DATASET CONTENT:
..........

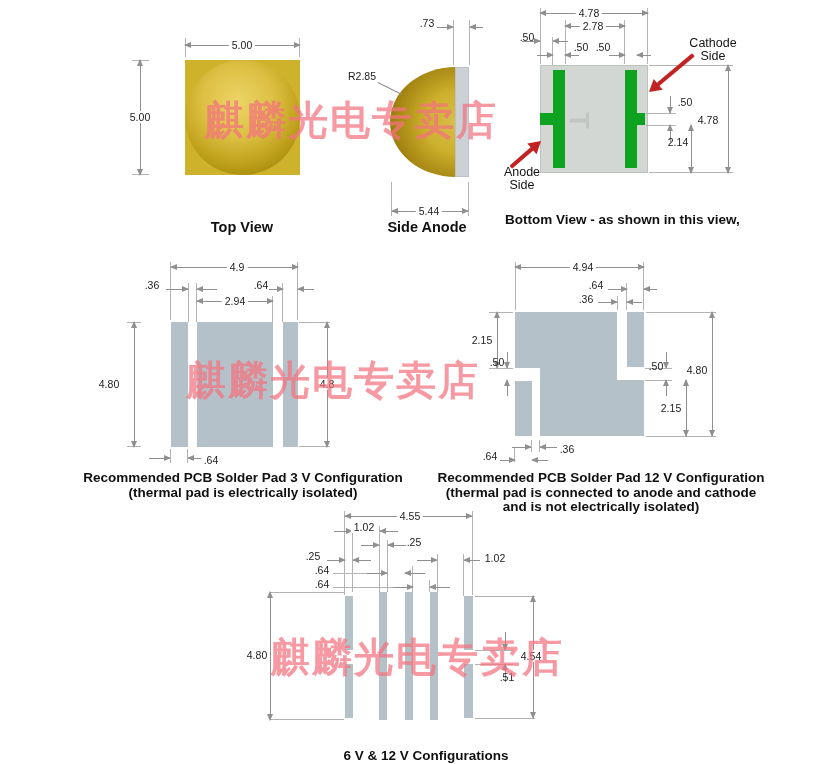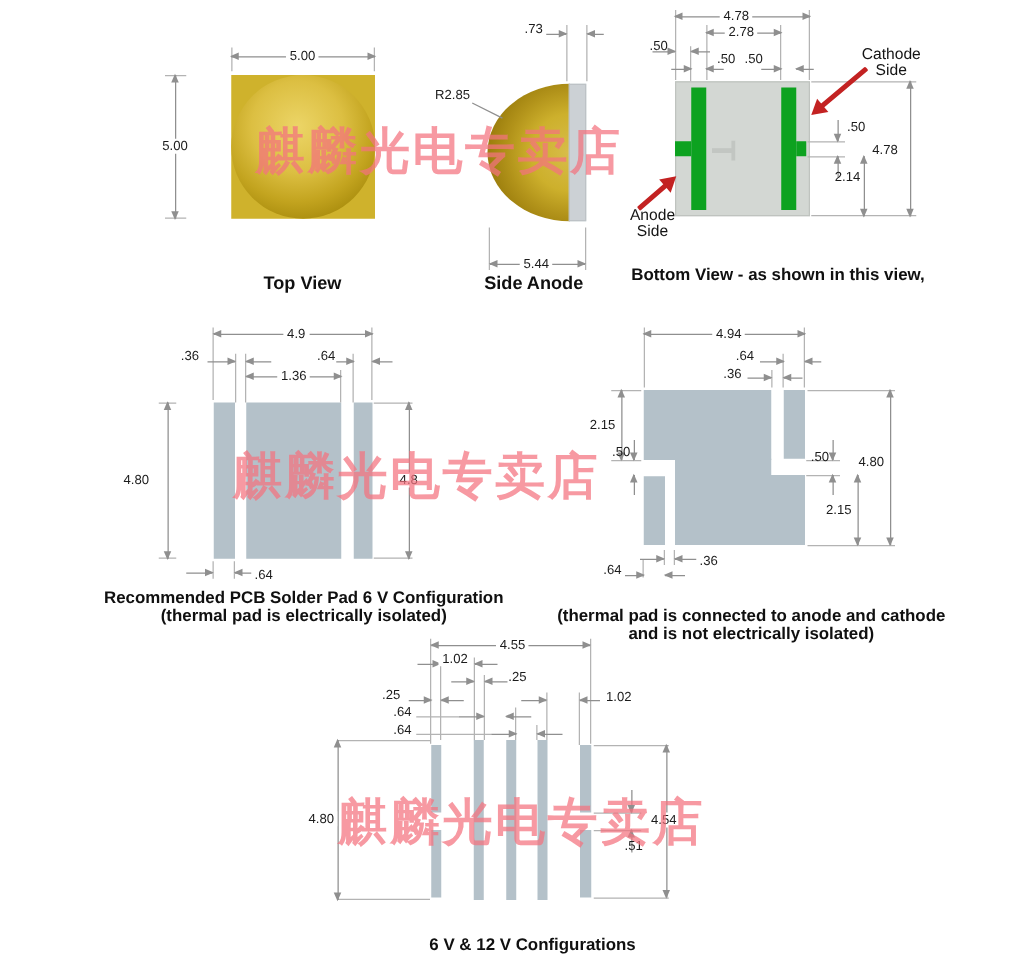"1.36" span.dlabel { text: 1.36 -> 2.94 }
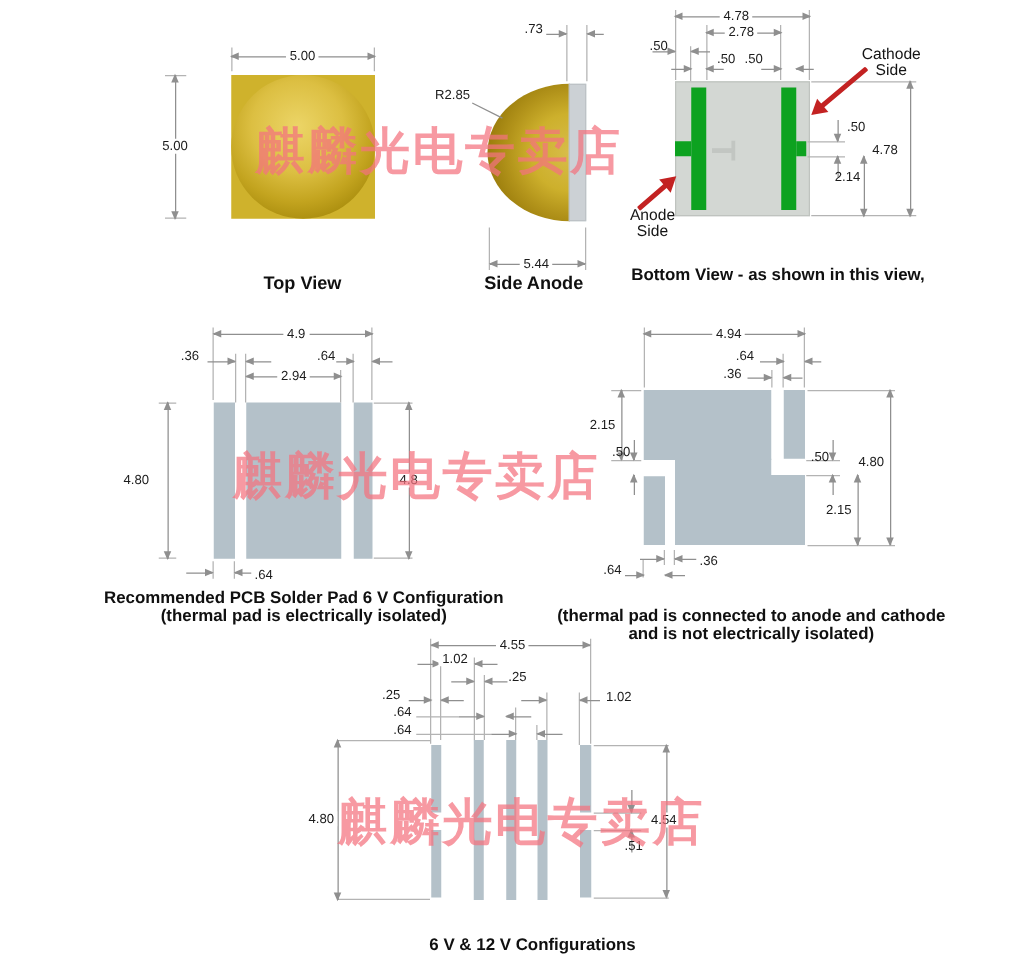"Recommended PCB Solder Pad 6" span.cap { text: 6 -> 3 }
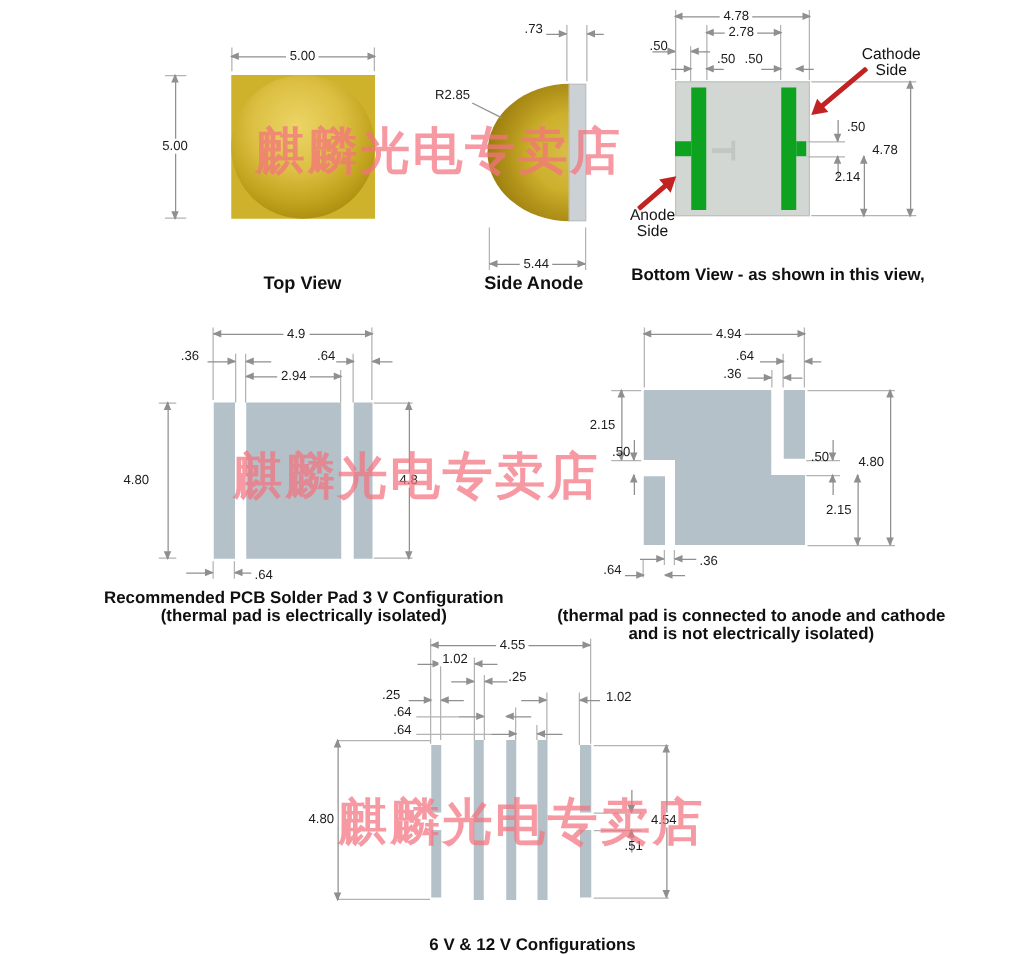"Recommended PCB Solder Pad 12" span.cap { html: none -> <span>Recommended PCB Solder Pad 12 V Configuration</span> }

..........

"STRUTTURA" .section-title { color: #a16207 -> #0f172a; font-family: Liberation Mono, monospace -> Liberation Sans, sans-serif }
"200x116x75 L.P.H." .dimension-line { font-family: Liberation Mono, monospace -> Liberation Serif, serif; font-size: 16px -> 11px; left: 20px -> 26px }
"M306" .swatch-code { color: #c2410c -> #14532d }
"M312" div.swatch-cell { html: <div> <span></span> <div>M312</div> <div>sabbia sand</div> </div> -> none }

..........

PROBLEM STATEMENT:
Would you please reproduce the entries above, starting at the line with "text: 1.36 ->" and stopping after the line with "html: none ->"? Omit any pictures.

ANSWER BOX:
"1.36" span.dlabel { text: 1.36 -> 2.94 }
"Recommended PCB Solder Pad 6" span.cap { text: 6 -> 3 }
"Recommended PCB Solder Pad 12" span.cap { html: none -> <span>Recommended PCB Solder Pad 12 V Configuration</span> }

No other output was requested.